For Ensch, as well as all other POWs, each day in captivity was fraught with uncertainty as well as continual physical and psychological anguish. “I drew my strength to endure the POW experience from several sources,” said Ensch, who was in the last group of POWs to be released on March 29, 1973. “My faith, my love of country, my desire to be reunited with my family, and the support of my fellow POWs. All those things combined helped me return with honor, which was the motto of our entire POW organization.” Between February and April 1973, 591 American POWs were released from North Vietnamese prisons and returned to the United States.

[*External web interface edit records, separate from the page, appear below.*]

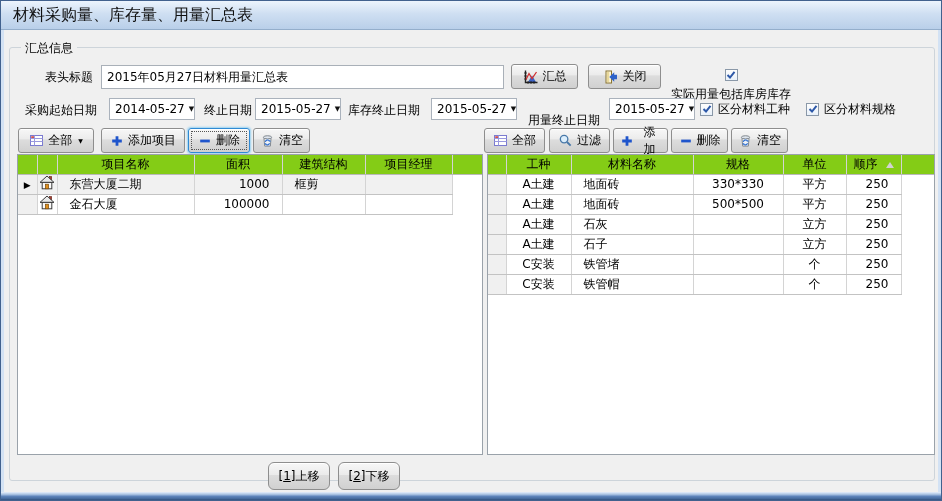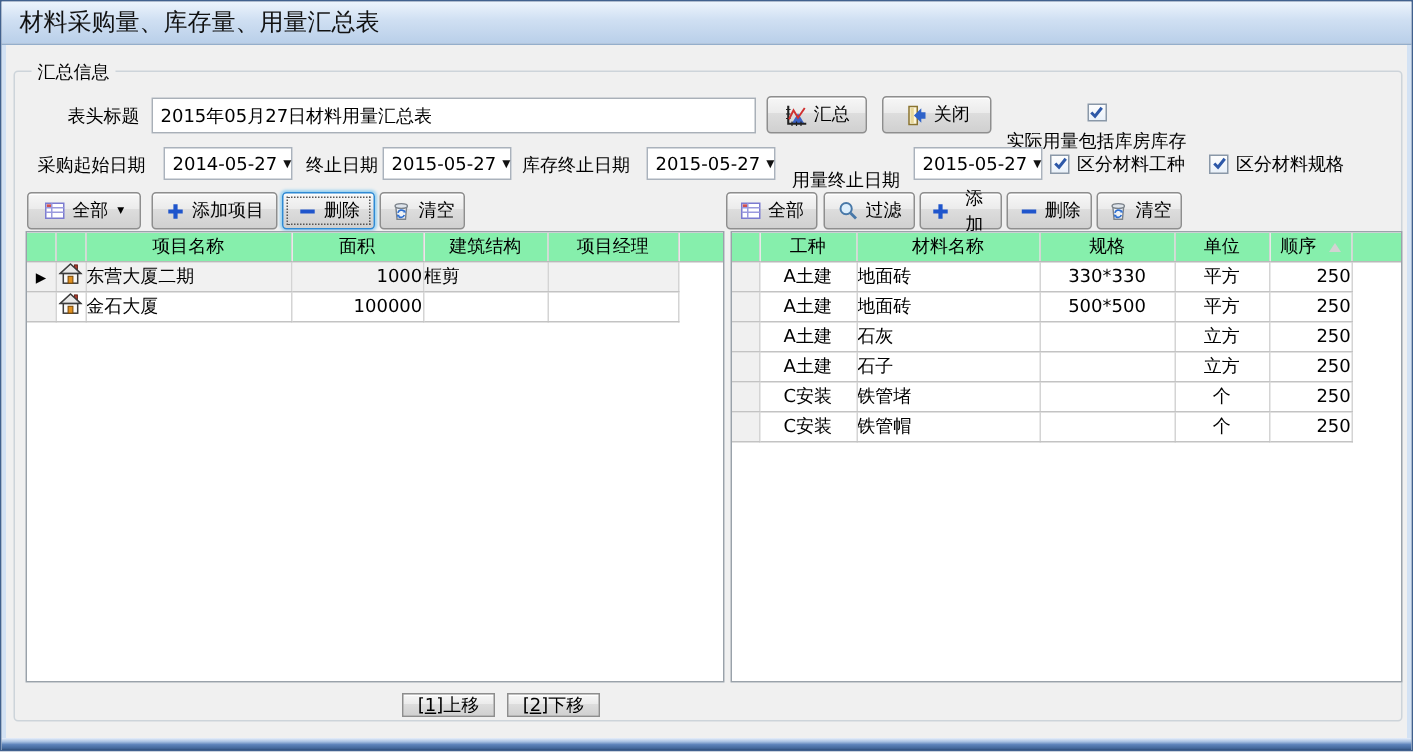--- a/index.html
+++ b/index.html
@@ -44,7 +44,7 @@
   .panel.left{left:16px;width:466px;}
   .panel.right{left:486px;width:448px;}
   table.grid{border-collapse:collapse;table-layout:fixed;width:100%;font-size:12px;}
-  .grid th{height:19px;font-weight:normal;background:#86efac;border-bottom:1px solid #b9b9b9;border-right:1px solid #d4d4d4;
+  .grid th{height:19px;font-weight:normal;background:#84cc16;border-bottom:1px solid #b9b9b9;border-right:1px solid #d4d4d4;
     text-align:center;padding:0 2px;overflow:hidden;white-space:nowrap;}
   .grid th.filler,.grid td.filler{border-right:none;}
   .grid td{height:20px;border-right:1px solid #d4d4d4;border-bottom:1px solid #c3c3c3;padding:0 0;

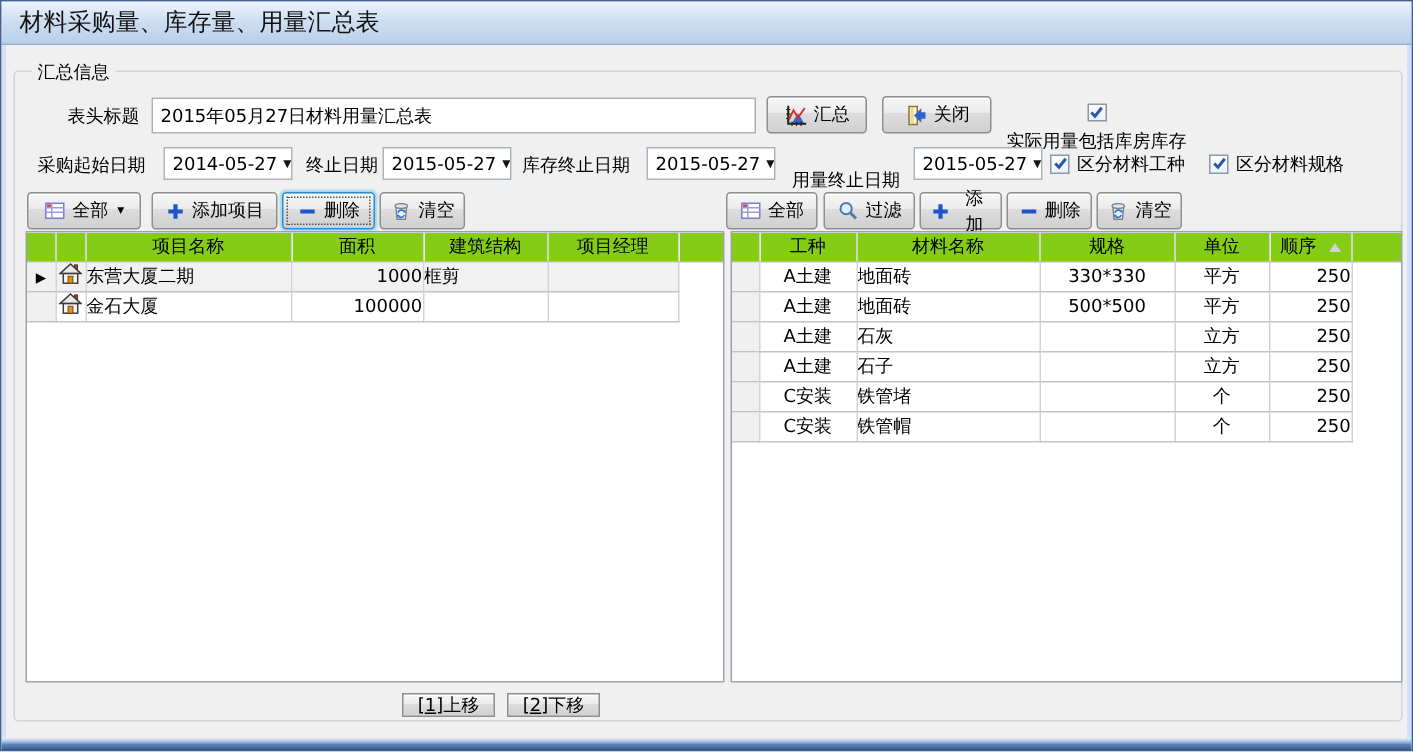--- a/index.html
+++ b/index.html
@@ -47,7 +47,7 @@
   .grid th{height:19px;font-weight:normal;background:#84cc16;border-bottom:1px solid #b9b9b9;border-right:1px solid #d4d4d4;
     text-align:center;padding:0 2px;overflow:hidden;white-space:nowrap;}
   .grid th.filler,.grid td.filler{border-right:none;}
-  .grid td{height:20px;border-right:1px solid #d4d4d4;border-bottom:1px solid #c3c3c3;padding:0 0;
+  .grid td{height:20px;border-right:1px solid #d4d4d4;border-bottom:1px solid #c3c3c3;padding:0 12px;
     overflow:hidden;white-space:nowrap;background:#fff;}
   .grid td.sel{background:#f0f0f0;padding:0;text-align:center;}
   .grid td.ic{padding:0;text-align:center;}

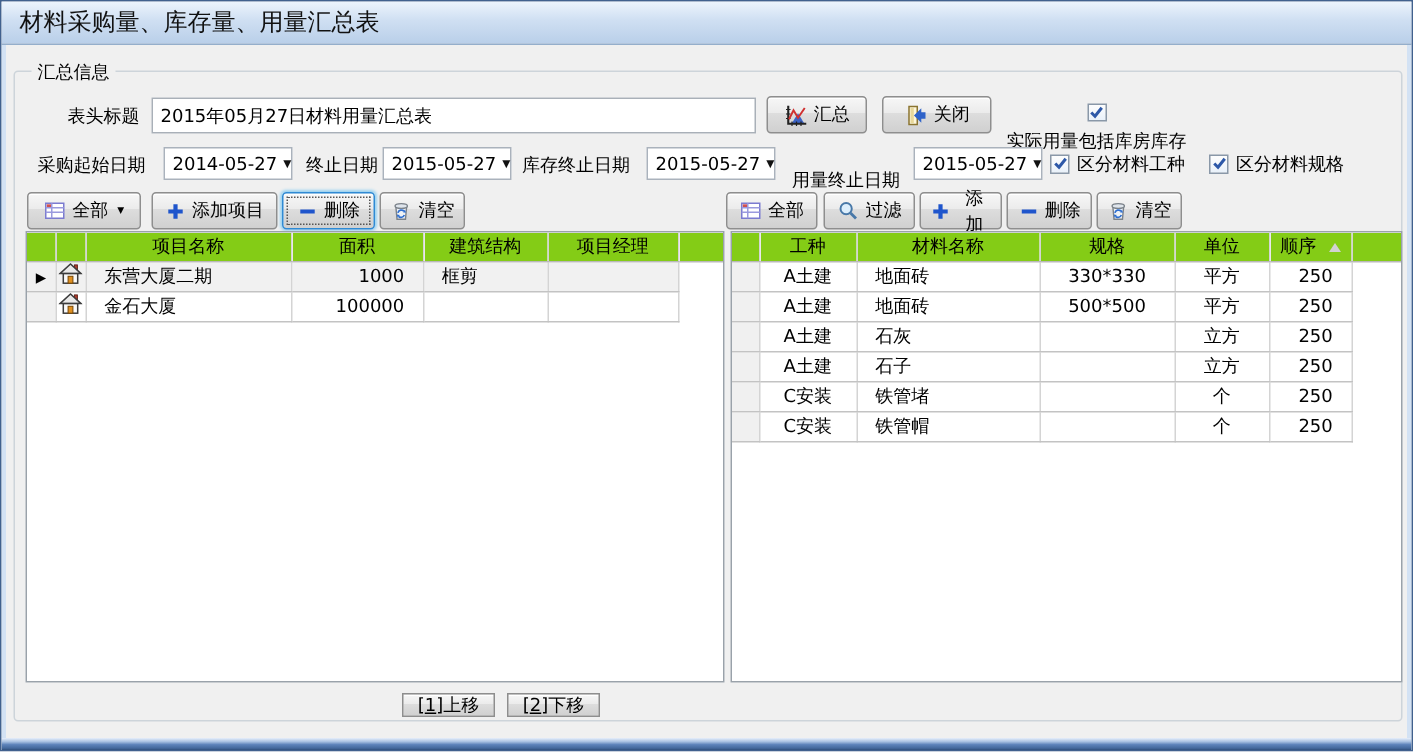--- a/index.html
+++ b/index.html
@@ -57,7 +57,7 @@
   .marker{font-size:9px;line-height:9px;color:#000;}
   .sort-tri{display:inline-block;width:0;height:0;border-left:4px solid transparent;border-right:4px solid transparent;
     border-bottom:6px solid #d2d2d2;margin-left:8px;}
-  .btn.small{height:16px;border-radius:0;}
+  .btn.small{height:28px;border-radius:6px;}
 </style>
 </head>
 <body>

“It was a mixed feeling of joy and relief that it was over,” reflected Ensch. “There was also the surreal feeling of ‘is this really happening?’” The remains of Ensch’s pilot, Mike Doyle, weren’t returned to the United States until 1986.

GETTING CLOSURE

Mills-Griffiths needed to wait for than more than 50 years to learn the fate of her brother. “Our family never expected to know what actually happened to my brother,” said Mills. “In our case, a miracle occurred when Vietnamese fisherman snagged his net on underwater wreckage which was eventually determined to be the F-4 in which my brother disappeared.” Multiple recovery efforts in the years following the aircraft’s discovery ultimately found fragmentary remains, but it wasn’t until 2018, that some of those remains were positively identified as James Mills. “They came to tell me in my office,” said Mills-Griffiths. “I was astounded. There were no tears. It was joy, totally.” Both Mills’ and Doyle’s remains were buried with full honors at Arlington National Cemetery.

ALWAYS REMEMBER

While Ensch continues to share his experiences with visitors to the USS Midway Museum as one of the ship’s volunteer docents, Mills continues to fight to find those lost during the Vietnam War and bring them home. “I pray America will never forget those listed as missing in action,” said Ensch.

There are still 1,584 Americans missing and unaccounted for from the Vietnam War.